Quanto incidono le scelte salutistiche negli acquisti di vino? Un aspetto di cui si parla spesso, perché i nuovi trend dei consumi, degli alcolici in generale e, quindi, non solo del vino, sembrano sempre più attenti alla sfera del benessere. Il trend salutistico è una realtà ormai internazionale, ma anche italiana, e una nuova conferma arriva anche dalla Gdo. Secondo il “Rapporto Coop 2026-Consumi e stili di vita degli italiani di oggi e di domani”, presentato oggi a Milano e redatto dall’Ufficio Studi di Ancc-Coop (Associazione Nazionale Cooperative di Consumatori-Coop), le principali evidenze per quanto riguarda vino e alcolici - secondo i dati evidenziati da Coop per WineNews - nel lungo periodo (2019-2026, ndr), affermano che le vendite di vino registrano un -9,7% a volume, mentre la categoria Champagne - spumante fa un +20,9%. In prospettiva, i segnali non sono incoraggianti per i comparti di vino e alcolici. Gli italiani pensano, infatti, di ridurre il consumo di alcolici (il 42% pensa di ridurli a fronte del 2% che pensa di aumentarli nei prossimi 12-18 mesi), un desiderio che è particolarmente accentuato tra i Baby Boomers (47%), ma trasversale (42% GenZ, 33% Millenials, 44% GenX).

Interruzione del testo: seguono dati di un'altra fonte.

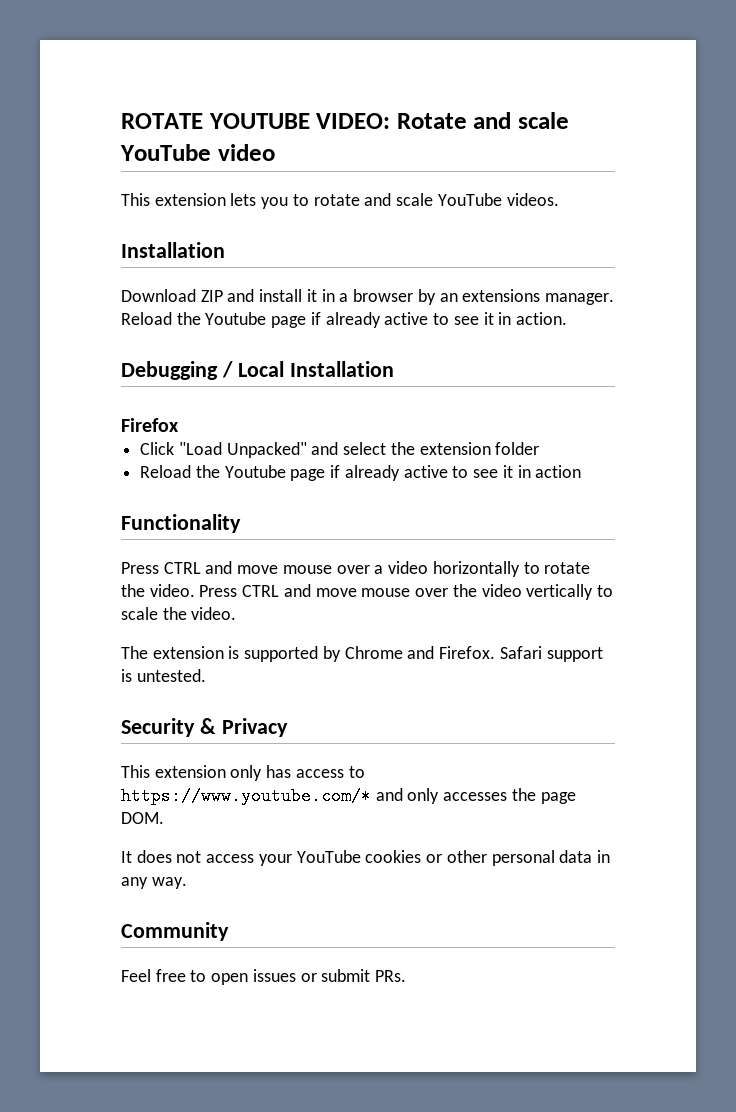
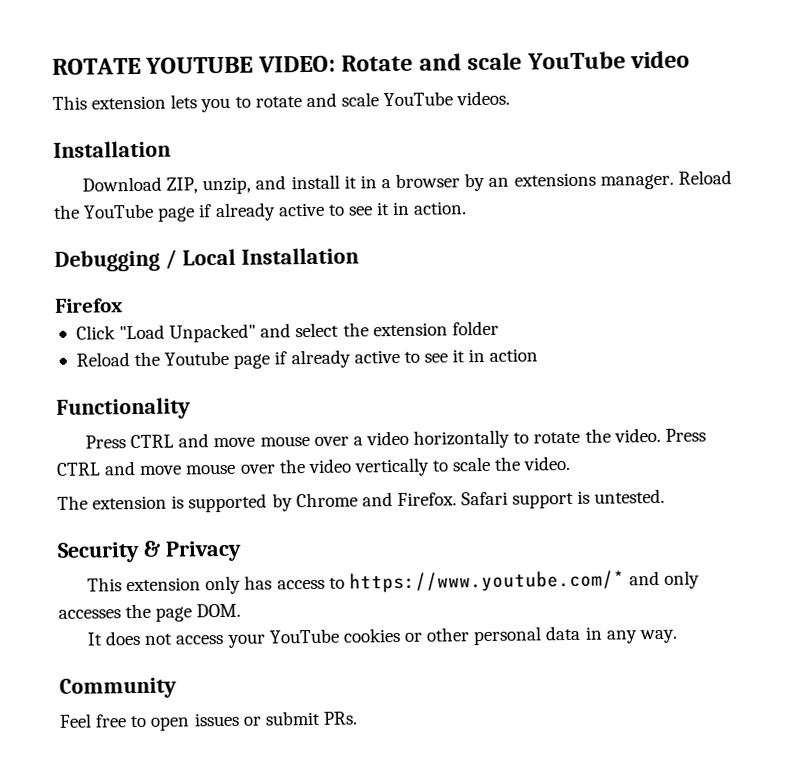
- Download ZIP and install it in a browser by an extensions manager.
+ Download ZIP, unzip, and install it in a browser by an extensions manager.
- Reload the Youtube page if already active to see it in action.
+ Reload the YouTube page if already active to see it in action.

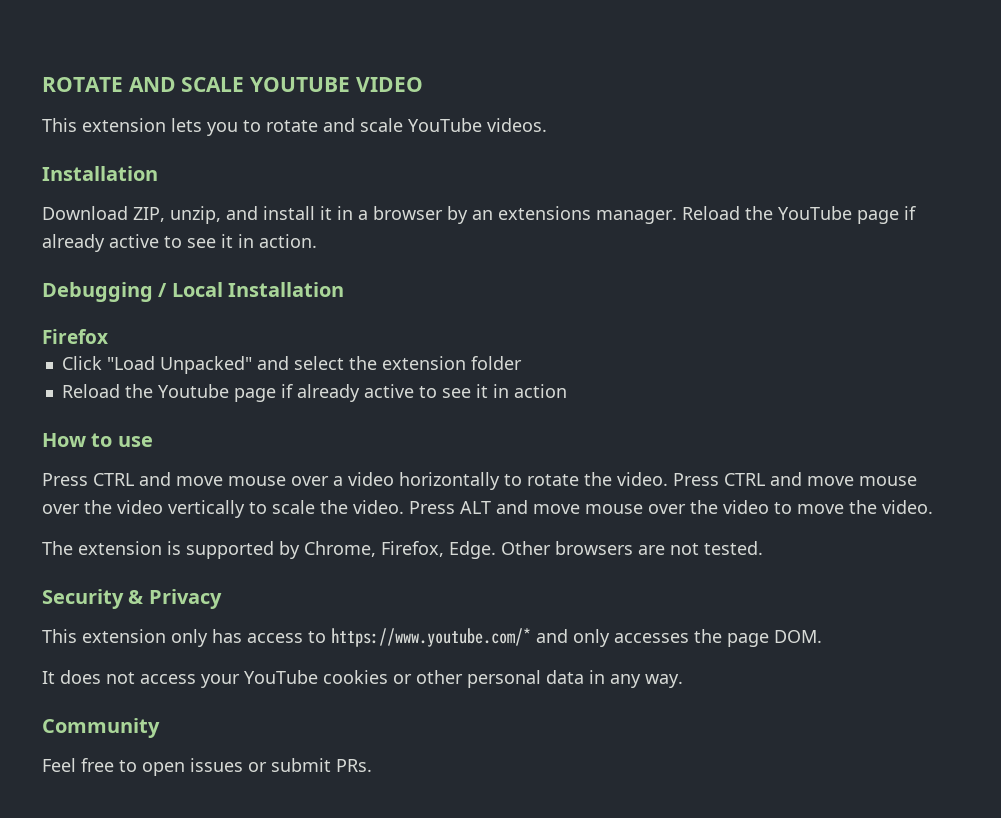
- ROTATE YOUTUBE VIDEO: Rotate and scale YouTube video
+ ROTATE AND SCALE YOUTUBE VIDEO
- Functionality
+ How to use
+ Press ALT and move mouse over the video to move the video.
- The extension is supported by Chrome and Firefox. Safari support is untested.
+ The extension is supported by Chrome, Firefox, Edge. Other browsers are not tested.

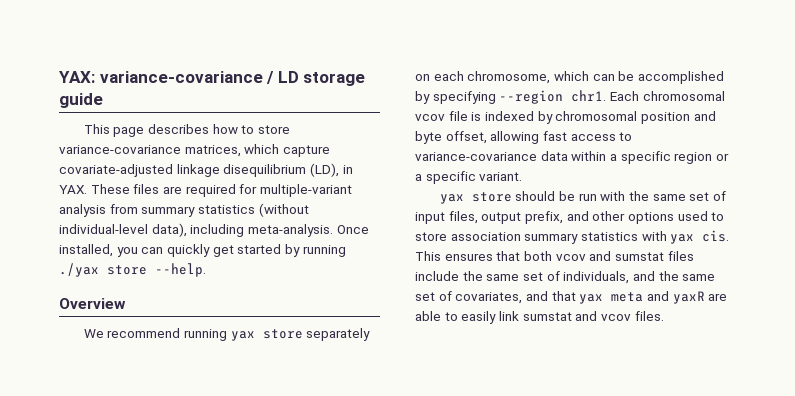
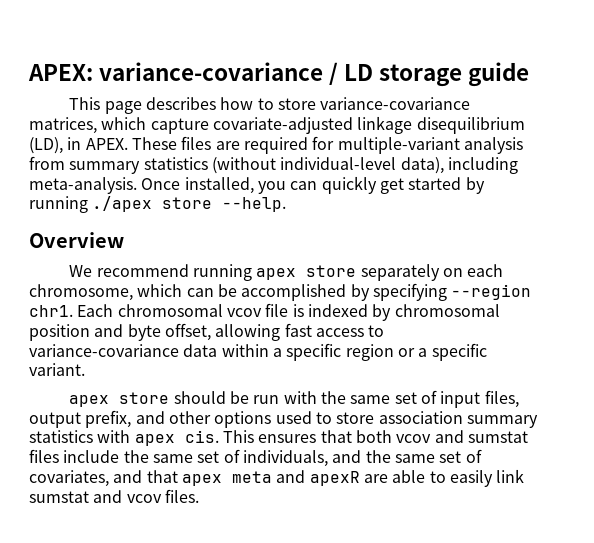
- YAX: variance-covariance / LD storage guide
+ APEX: variance-covariance / LD storage guide
- This page describes how to store variance-covariance matrices, which capture covariate-adjusted linkage disequilibrium (LD), in YAX. These files are required for multiple-variant analysis from summary statistics (without individual-level data), including meta-analysis.
+ This page describes how to store variance-covariance matrices, which capture covariate-adjusted linkage disequilibrium (LD), in APEX. These files are required for multiple-variant analysis from summary statistics (without individual-level data), including meta-analysis.
- Once installed, you can quickly get started by running ./yax store --help.
+ Once installed, you can quickly get started by running ./apex store --help.
- We recommend running yax store separately on each chromosome, which can be accomplished by specifying --region chr1.
+ We recommend running apex store separately on each chromosome, which can be accomplished by specifying --region chr1.
- yax store should be run with the same set of input files, output prefix, and other options used to store association summary statistics with yax cis.
+ apex store should be run with the same set of input files, output prefix, and other options used to store association summary statistics with apex cis.
- This ensures that both vcov and sumstat files include the same set of individuals, and the same set of covariates, and that yax meta and yaxR are able to easily link sumstat and vcov files.
+ This ensures that both vcov and sumstat files include the same set of individuals, and the same set of covariates, and that apex meta and apexR are able to easily link sumstat and vcov files.

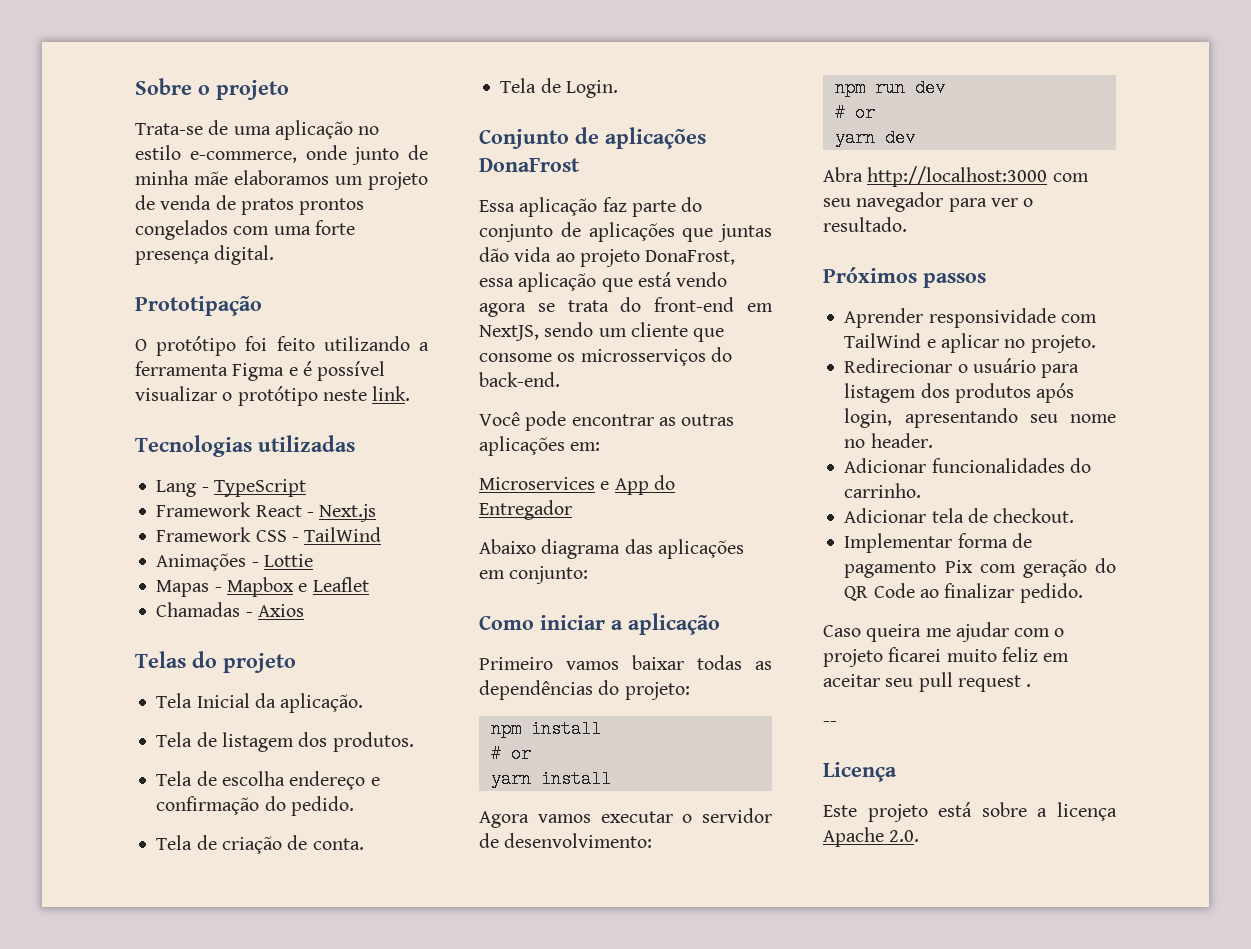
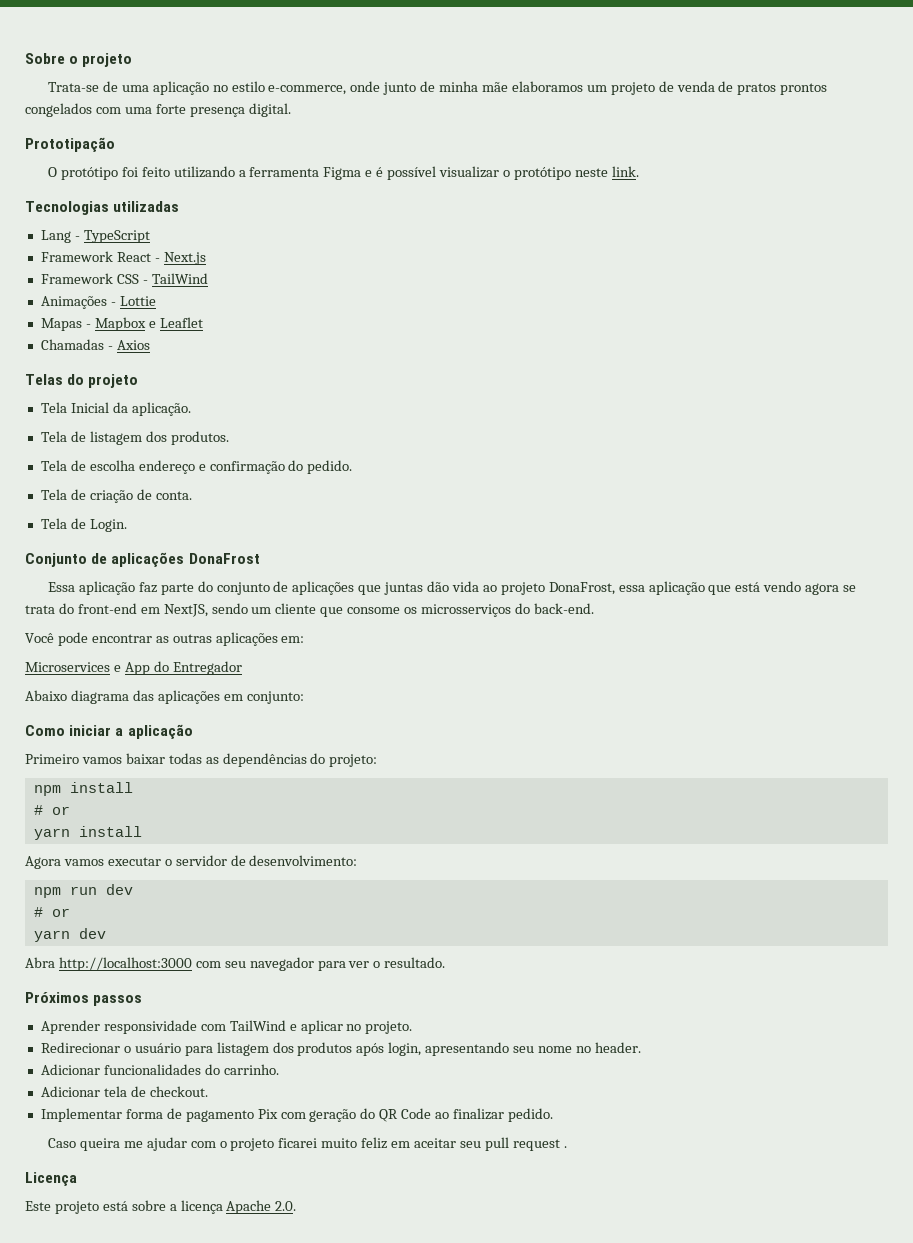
- --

In prospettiva, quindi, la riduzione del consumo di alcolici va oltre la sfera individuale e diviene trend consolidato a livello sociale, se è vero che il 17% degli italiani si dice convinto che sarà uno dei trend che si diffonderanno nella propria cerchia sociale in fatto di alimentazione e benessere. Benessere e linea che sono visti sempre più come “obiettivi”: da un’infografica del “Rapporto Coop” 2026 si nota, infatti, come il 63% degli italiani hanno gli “occhi puntati sulla bilancia”, e, quindi, tengono sotto controllo il proprio peso. E se il 43% sceglie lo sport e l’attività fisica come strategia principale, un 36% cita anche il cambio di regime alimentare. 7
A WineNews, Albino Russo, dg Ancc-Coop e curatore del Rapporto, conferma il calo dei consumi di vino e la crescita di quei prodotti percepiti come più convenienti dal punto di vista del benessere, ma anche esperienziali. Il vino, comunque, “continua ad essere un prodotto di forte esperienzialità - spiega Russo - c’è voglia di sperimentazione alimentare di qualità e c’è, dunque, anche voglia di vino. Contemporaneamente, però, il vino è nella narrativa corrente considerato un prodotto che può condizionare il benessere mentale oltre che quello fisico e, quindi, sebbene rappresenta una componente centrale positiva della tradizione alimentare italiana il consumo si fa più rarefatto e più di qualità. Crescono i vini a bassa gradazione così come i vini bianchi, crescono nelle occasioni di consumo domestico i vini frizzanti, ma il volume complessivo degli alcolici, soprattutto nelle generazioni più giovani, tende a ridursi”.